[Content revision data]
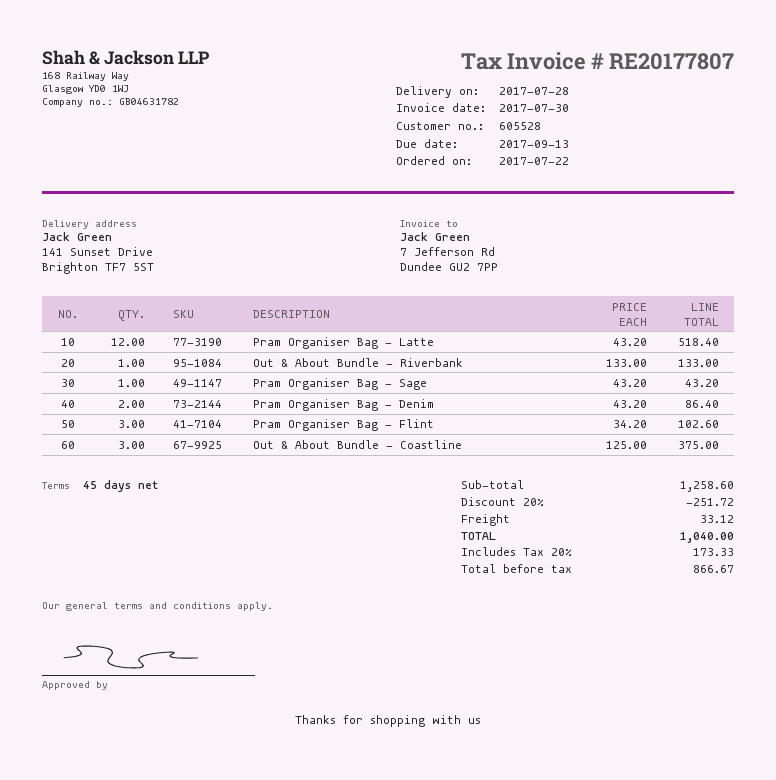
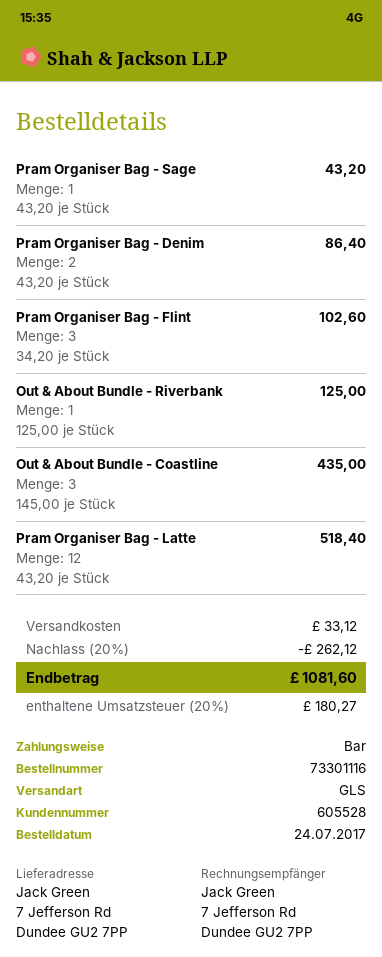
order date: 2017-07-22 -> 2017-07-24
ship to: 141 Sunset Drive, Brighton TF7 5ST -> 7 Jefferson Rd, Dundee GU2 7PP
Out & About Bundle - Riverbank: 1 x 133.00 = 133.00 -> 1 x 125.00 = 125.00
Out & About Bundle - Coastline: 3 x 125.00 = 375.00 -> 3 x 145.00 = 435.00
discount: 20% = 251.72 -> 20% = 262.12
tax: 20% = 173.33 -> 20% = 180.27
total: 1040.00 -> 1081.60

* * *

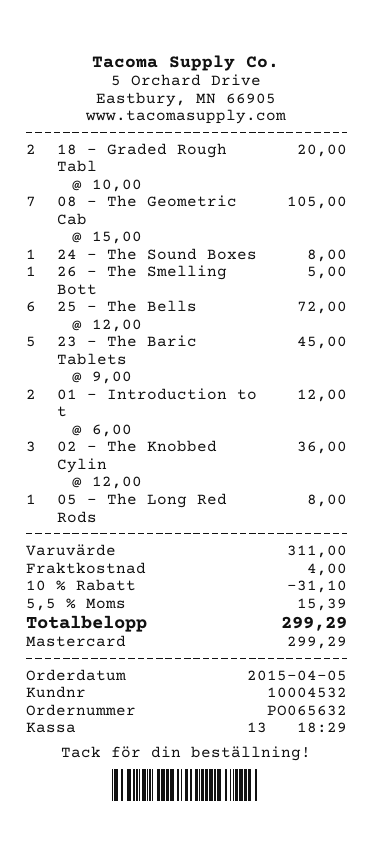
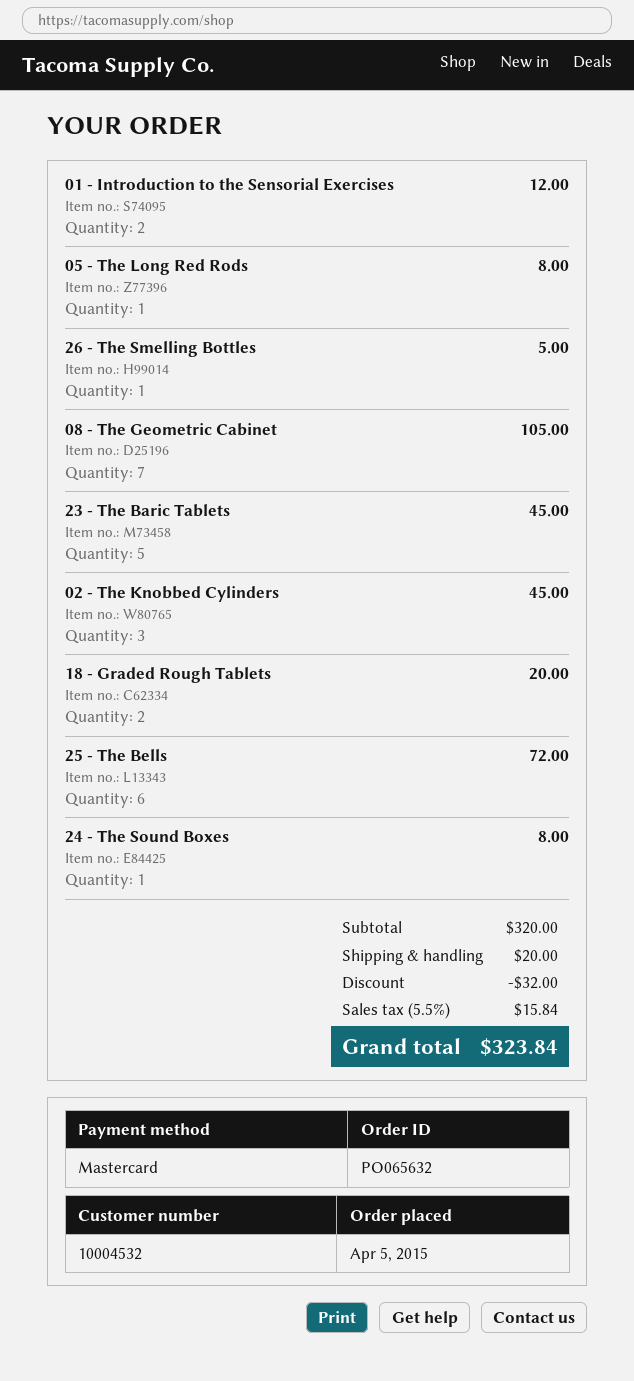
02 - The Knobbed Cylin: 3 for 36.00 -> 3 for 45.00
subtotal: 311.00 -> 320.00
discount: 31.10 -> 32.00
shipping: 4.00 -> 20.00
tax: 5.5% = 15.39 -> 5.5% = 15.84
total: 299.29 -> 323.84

§ **Your instructions**
Could you state how many lines of the entries contain the word "discount"? Only the number is wanted.

§ **Completed exercise**
2